▶ Exercise: Output the records below in full, word for word; pictures do not belong in it.

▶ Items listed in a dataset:

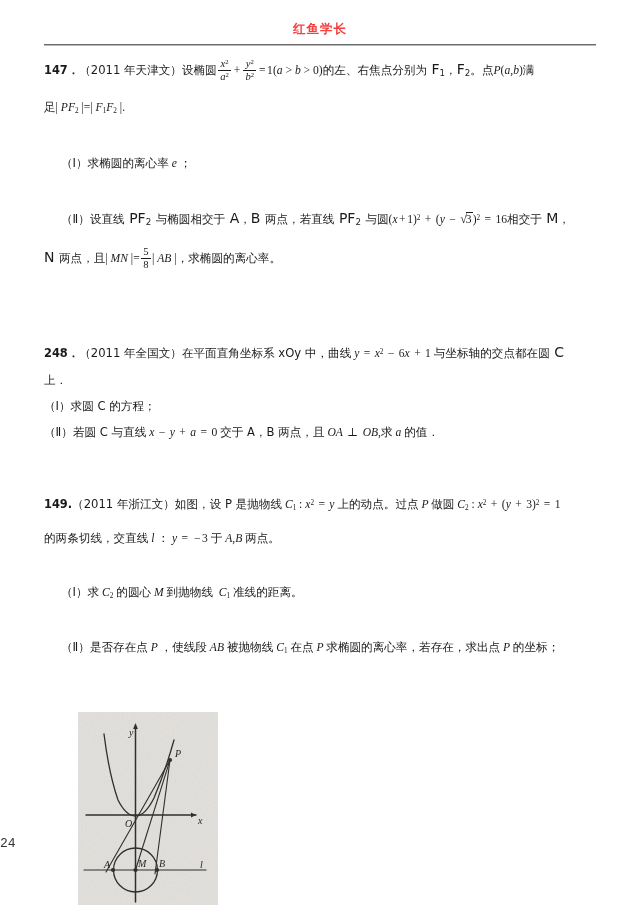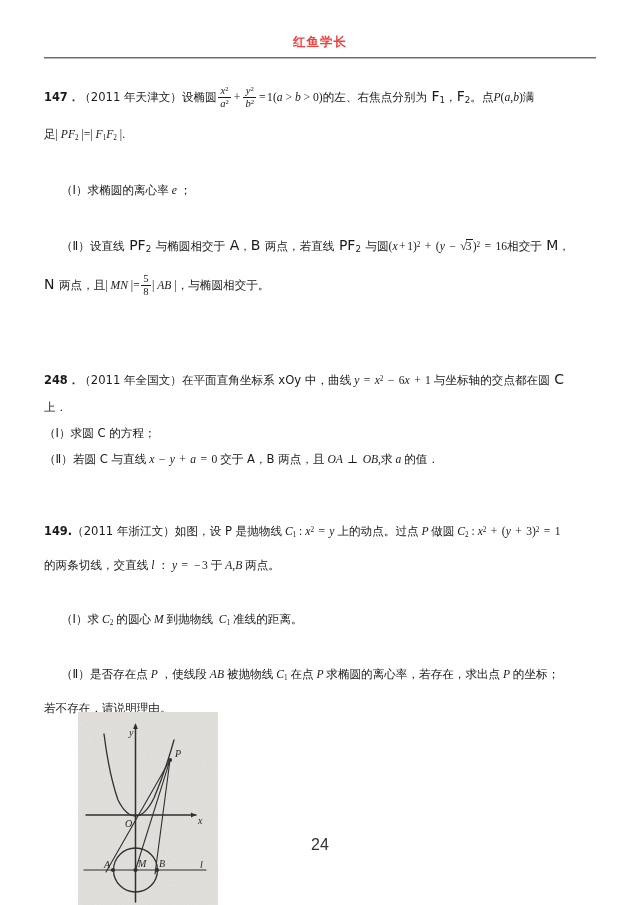--- a/index.html
+++ b/index.html
@@ -25,7 +25,7 @@
 
   
   .header {
-    padding-top: 32px;
+    padding-top: 19px;
     text-align: center;
   }
   .header-title {

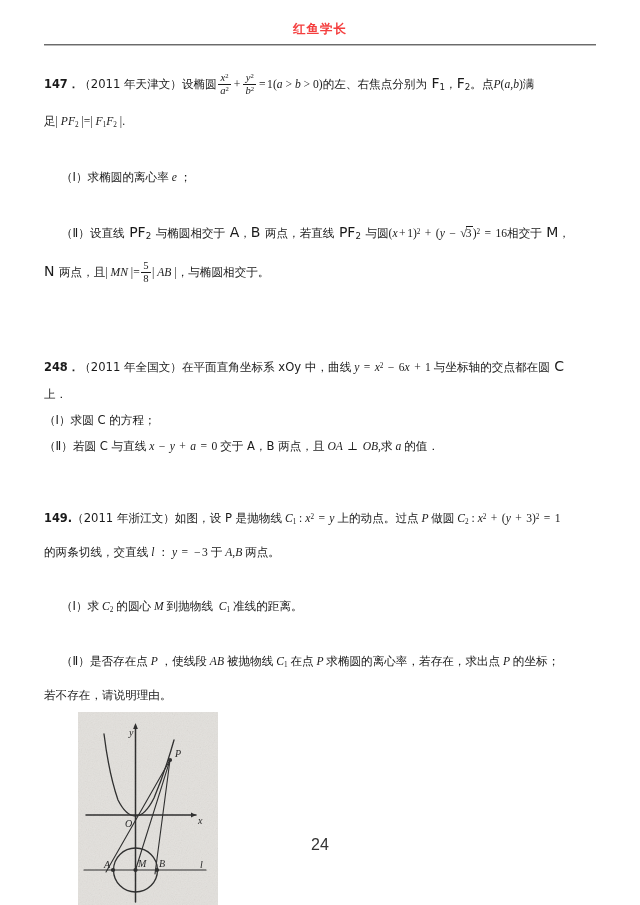--- a/index.html
+++ b/index.html
@@ -45,7 +45,7 @@
 
   
   .content {
-    padding-top: 26px;
+    padding-top: 12px;
     font-size: 11.6px;
     line-height: 1;
   }

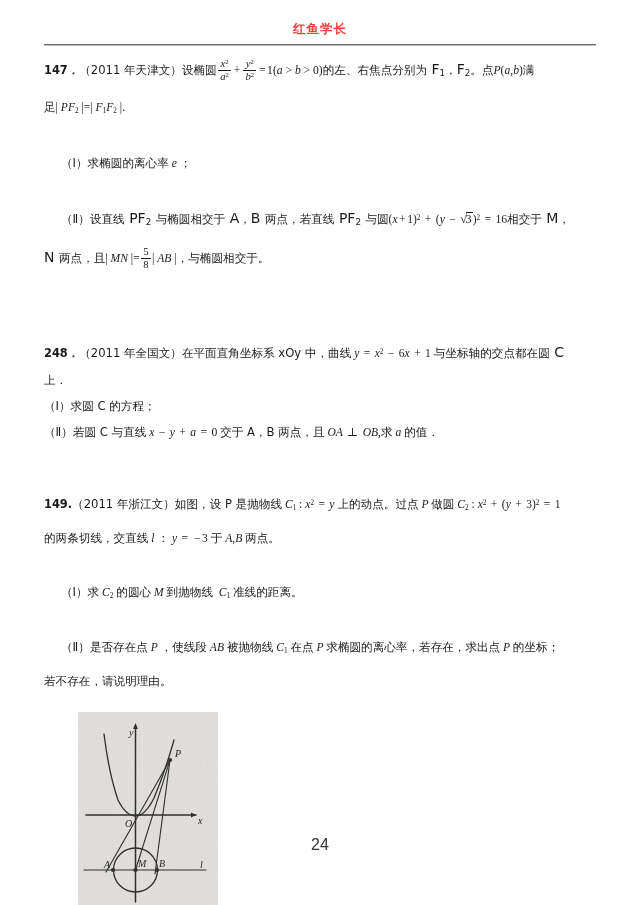--- a/index.html
+++ b/index.html
@@ -150,7 +150,7 @@
       </div>
 
       <div class="line tall">
-        <span class="sans">N </span><span class="han">两点，且</span><span>| <i class="v">MN</i> |=<span class="frac"><span class="nu">5</span><span class="de">8</span></span>| <i class="v">AB</i> |</span><span class="han">，与椭圆相交于。</span>
+        <span class="sans">N </span><span class="han">两点，且</span><span>| <i class="v">MN</i> |=<span class="frac"><span class="nu">5</span><span class="de">8</span></span>| <i class="v">AB</i> |</span><span class="han">，求椭圆的离心率。</span>
       </div>
     </div>
 

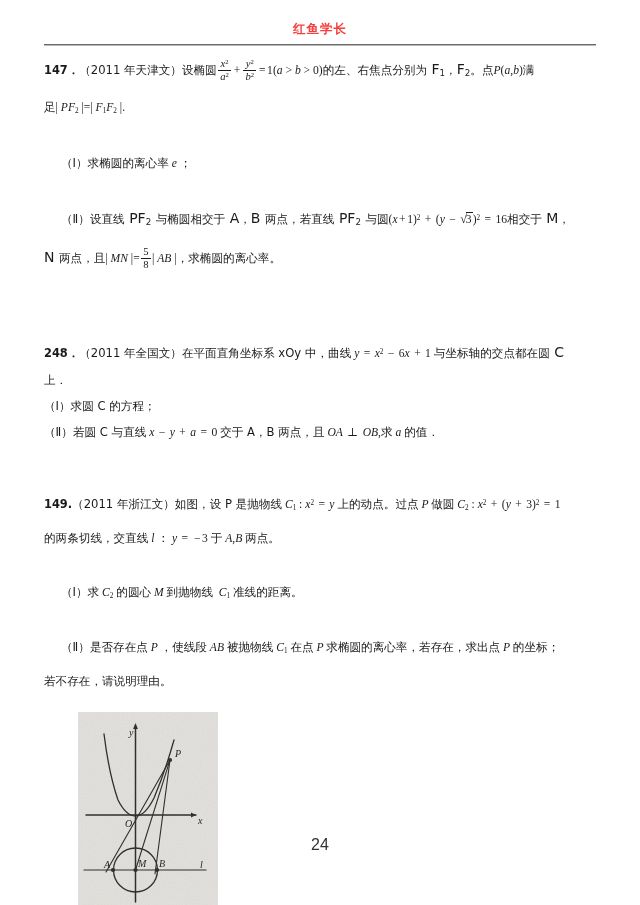--- a/index.html
+++ b/index.html
@@ -195,9 +195,6 @@
         <span class="han">（Ⅱ）</span><span class="han">是否存在点</span><i class="v"> P </i><span class="han">，使线段</span><span> <i class="v">AB</i> </span><span class="han">被抛物线</span><span> <i class="v">C</i><sub>1</sub> </span><span class="han">在点</span><i class="v"> P </i><span class="han">求椭圆的离心率，若存在，求出点</span><i class="v"> P </i><span class="han">的坐标；</span>
       </div>
 
-      <div class="line">
-        <span class="han">若不存在，请说明理由。</span>
-      </div>
     </div>
   </div>
 

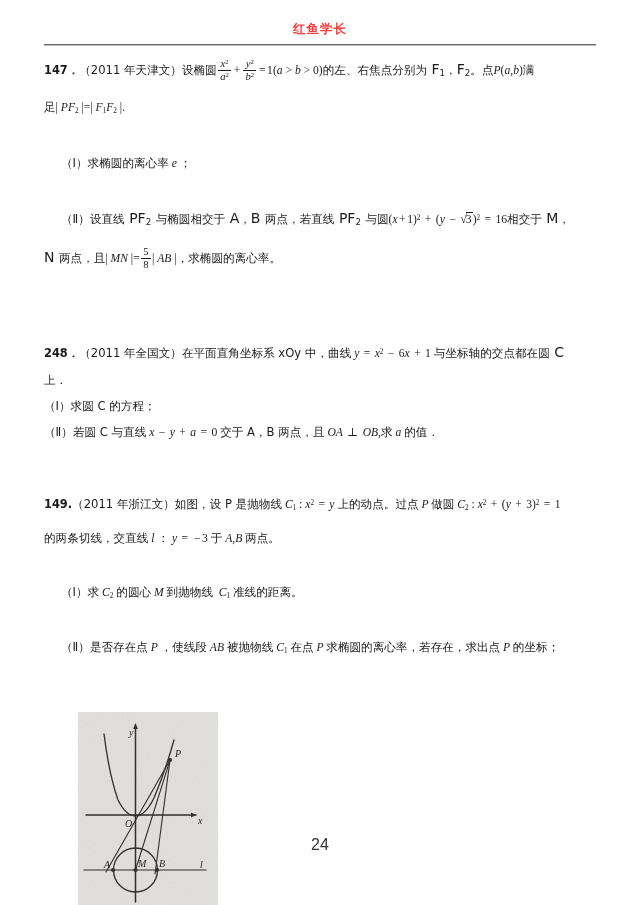--- a/index.html
+++ b/index.html
@@ -113,9 +113,8 @@
     left: 0;
     right: 0;
     top: 836px;
-    text-align: center;
-    font-family: Liberation Sans, sans-serif;
-    font-size: 16px;
+    font-family: Liberation Mono, monospace;
+    font-size: 13px;
     color: #333;
   }
 </style>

▶ Response to this task:
--- a/index.html
+++ b/index.html
@@ -25,7 +25,7 @@
 
   
   .header {
-    padding-top: 32px;
+    padding-top: 19px;
     text-align: center;
   }
   .header-title {

--- a/index.html
+++ b/index.html
@@ -45,7 +45,7 @@
 
   
   .content {
-    padding-top: 26px;
+    padding-top: 12px;
     font-size: 11.6px;
     line-height: 1;
   }

--- a/index.html
+++ b/index.html
@@ -150,7 +150,7 @@
       </div>
 
       <div class="line tall">
-        <span class="sans">N </span><span class="han">两点，且</span><span>| <i class="v">MN</i> |=<span class="frac"><span class="nu">5</span><span class="de">8</span></span>| <i class="v">AB</i> |</span><span class="han">，与椭圆相交于。</span>
+        <span class="sans">N </span><span class="han">两点，且</span><span>| <i class="v">MN</i> |=<span class="frac"><span class="nu">5</span><span class="de">8</span></span>| <i class="v">AB</i> |</span><span class="han">，求椭圆的离心率。</span>
       </div>
     </div>
 

--- a/index.html
+++ b/index.html
@@ -195,9 +195,6 @@
         <span class="han">（Ⅱ）</span><span class="han">是否存在点</span><i class="v"> P </i><span class="han">，使线段</span><span> <i class="v">AB</i> </span><span class="han">被抛物线</span><span> <i class="v">C</i><sub>1</sub> </span><span class="han">在点</span><i class="v"> P </i><span class="han">求椭圆的离心率，若存在，求出点</span><i class="v"> P </i><span class="han">的坐标；</span>
       </div>
 
-      <div class="line">
-        <span class="han">若不存在，请说明理由。</span>
-      </div>
     </div>
   </div>
 

--- a/index.html
+++ b/index.html
@@ -113,9 +113,8 @@
     left: 0;
     right: 0;
     top: 836px;
-    text-align: center;
-    font-family: Liberation Sans, sans-serif;
-    font-size: 16px;
+    font-family: Liberation Mono, monospace;
+    font-size: 13px;
     color: #333;
   }
 </style>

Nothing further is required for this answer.